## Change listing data
——————
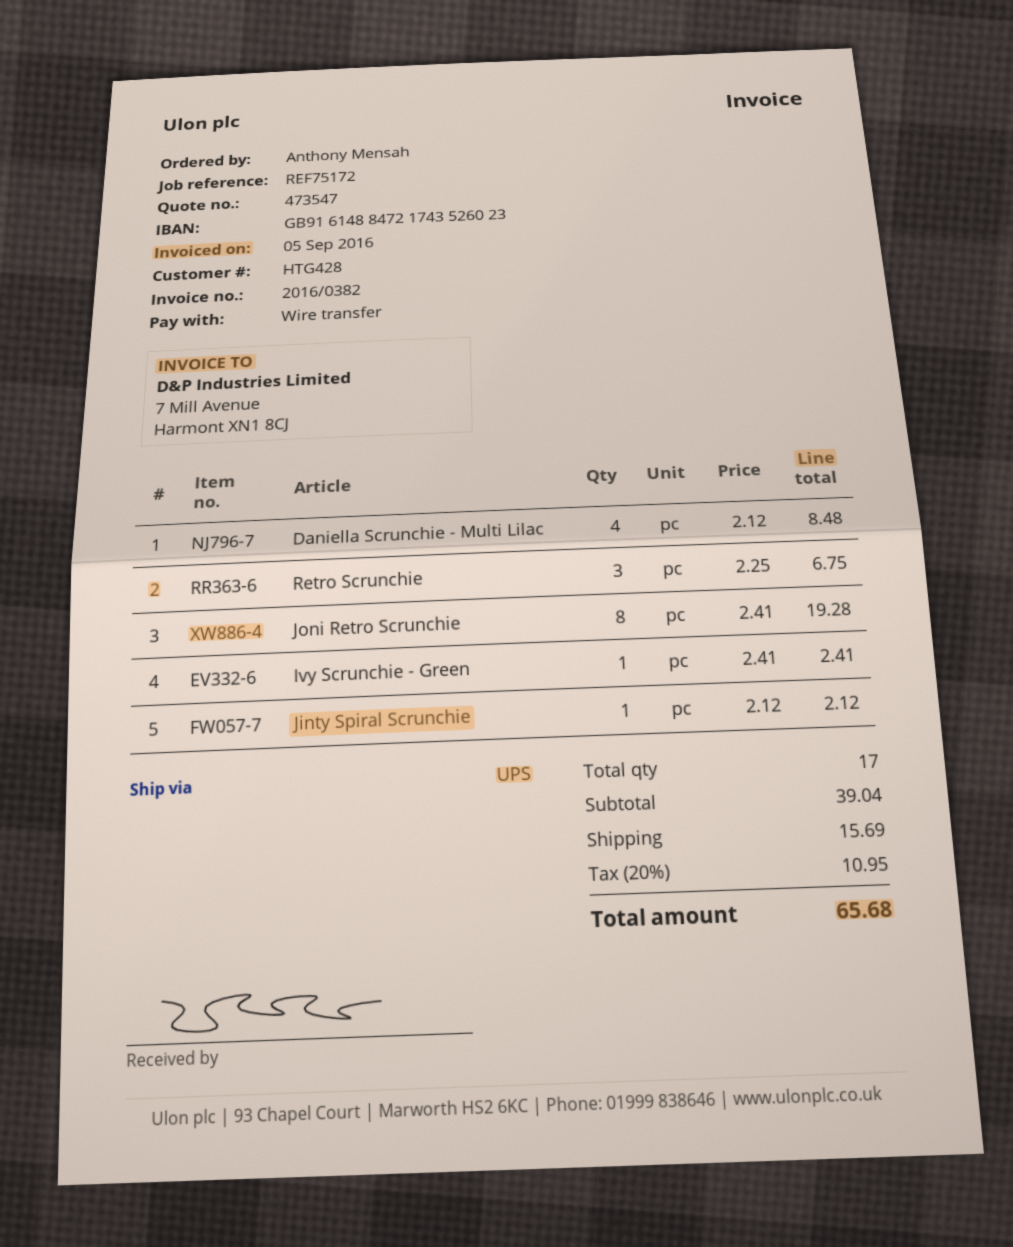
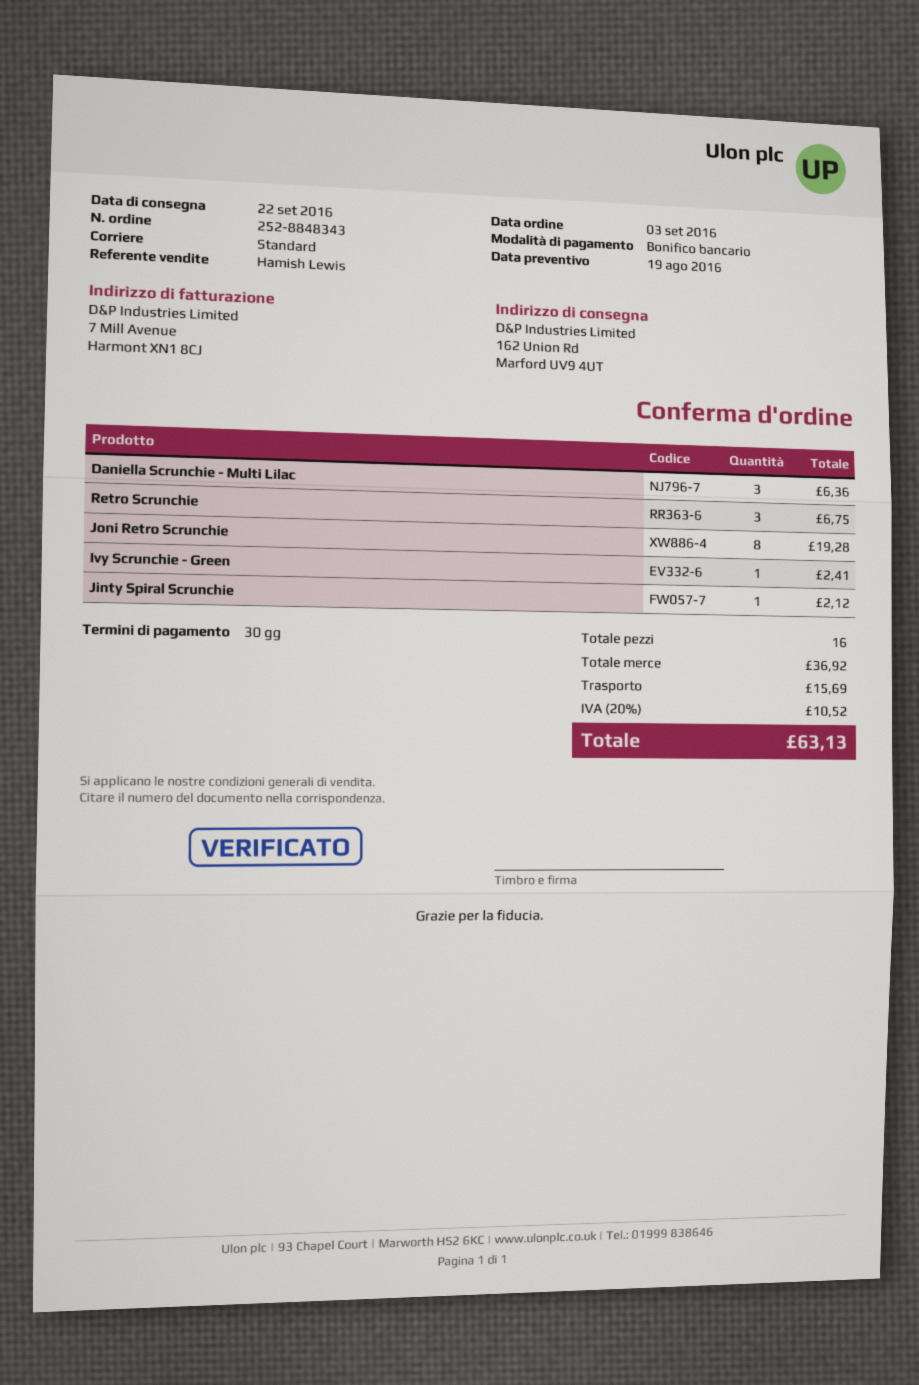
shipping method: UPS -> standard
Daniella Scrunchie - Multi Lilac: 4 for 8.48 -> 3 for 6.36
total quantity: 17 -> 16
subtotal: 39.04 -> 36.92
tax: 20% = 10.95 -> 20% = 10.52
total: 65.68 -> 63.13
——————
## Your instructions
Leave the pictures out and reproduce every record above exactly.

## Solved problem
shipping method: UPS -> standard
Daniella Scrunchie - Multi Lilac: 4 for 8.48 -> 3 for 6.36
total quantity: 17 -> 16
subtotal: 39.04 -> 36.92
tax: 20% = 10.95 -> 20% = 10.52
total: 65.68 -> 63.13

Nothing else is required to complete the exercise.